The expected output is the exact lines from the one containing "- then call" through the end of the data, inclusive, and nothing else.

__Recorded information__:
++++++++
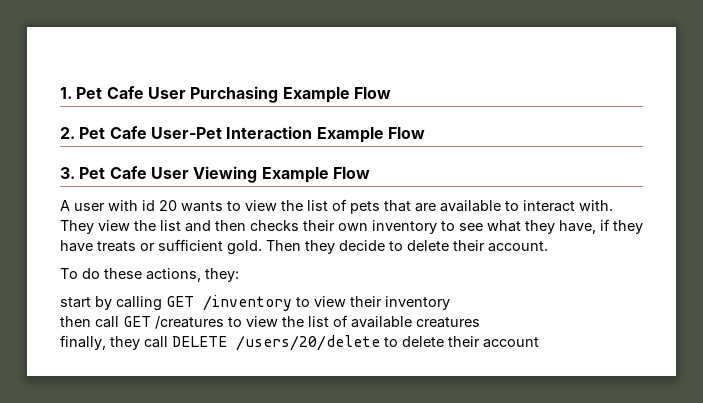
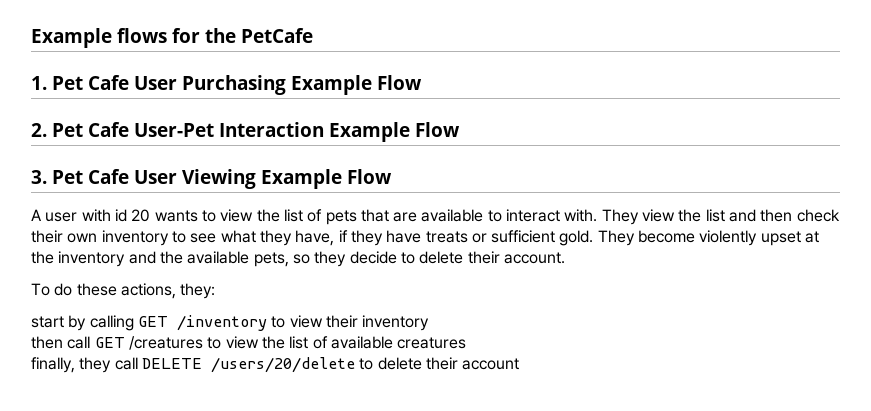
+ Example flows for the PetCafe
- They view the list and then checks their own inventory to see what they have, if they have treats or sufficient gold.
+ They view the list and then check their own inventory to see what they have, if they have treats or sufficient gold.
- Then they decide to delete their account.
+ They become violently upset at the inventory and the available pets, so they decide to delete their account.

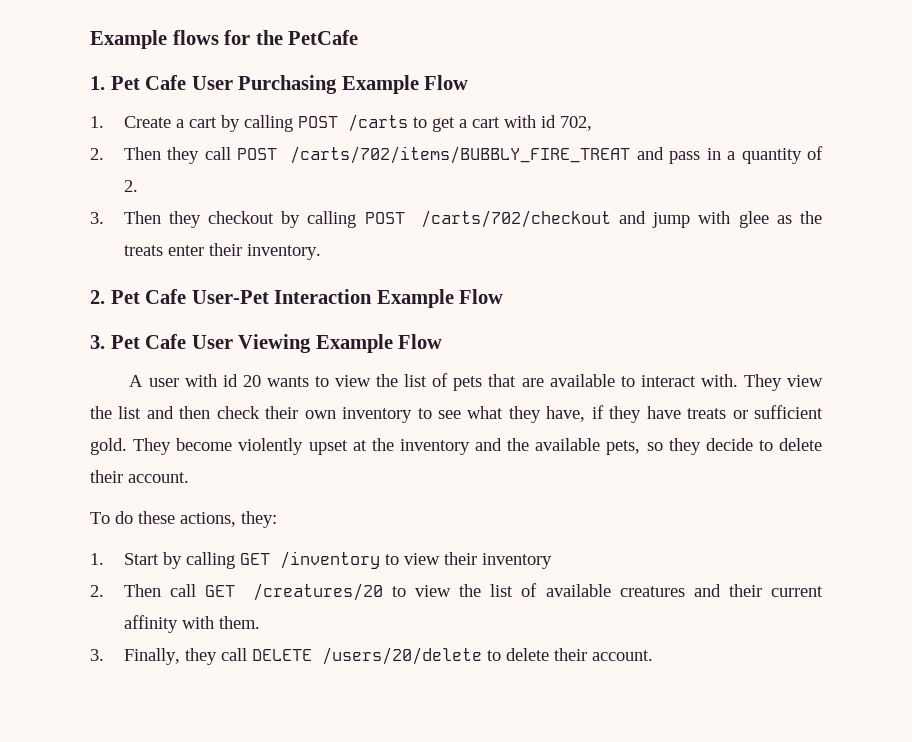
+ 1. Create a cart by calling POST /carts to get a cart with id 702,
+ 2. Then they call POST /carts/702/items/BUBBLY_FIRE_TREAT and pass in a quantity of 2.
+ 3. Then they checkout by calling POST /carts/702/checkout and jump with glee as the treats enter their inventory.
- start by calling GET /inventory to view their inventory
+ 1. Start by calling GET /inventory to view their inventory
- then call GET /creatures to view the list of available creatures
- finally, they call DELETE /users/20/delete to delete their account
+ 2. Then call GET /creatures/20 to view the list of available creatures and their current affinity with them.
+ 3. Finally, they call DELETE /users/20/delete to delete their account.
++++++++
__Exercise output__:
- then call GET /creatures to view the list of available creatures
- finally, they call DELETE /users/20/delete to delete their account
+ 2. Then call GET /creatures/20 to view the list of available creatures and their current affinity with them.
+ 3. Finally, they call DELETE /users/20/delete to delete their account.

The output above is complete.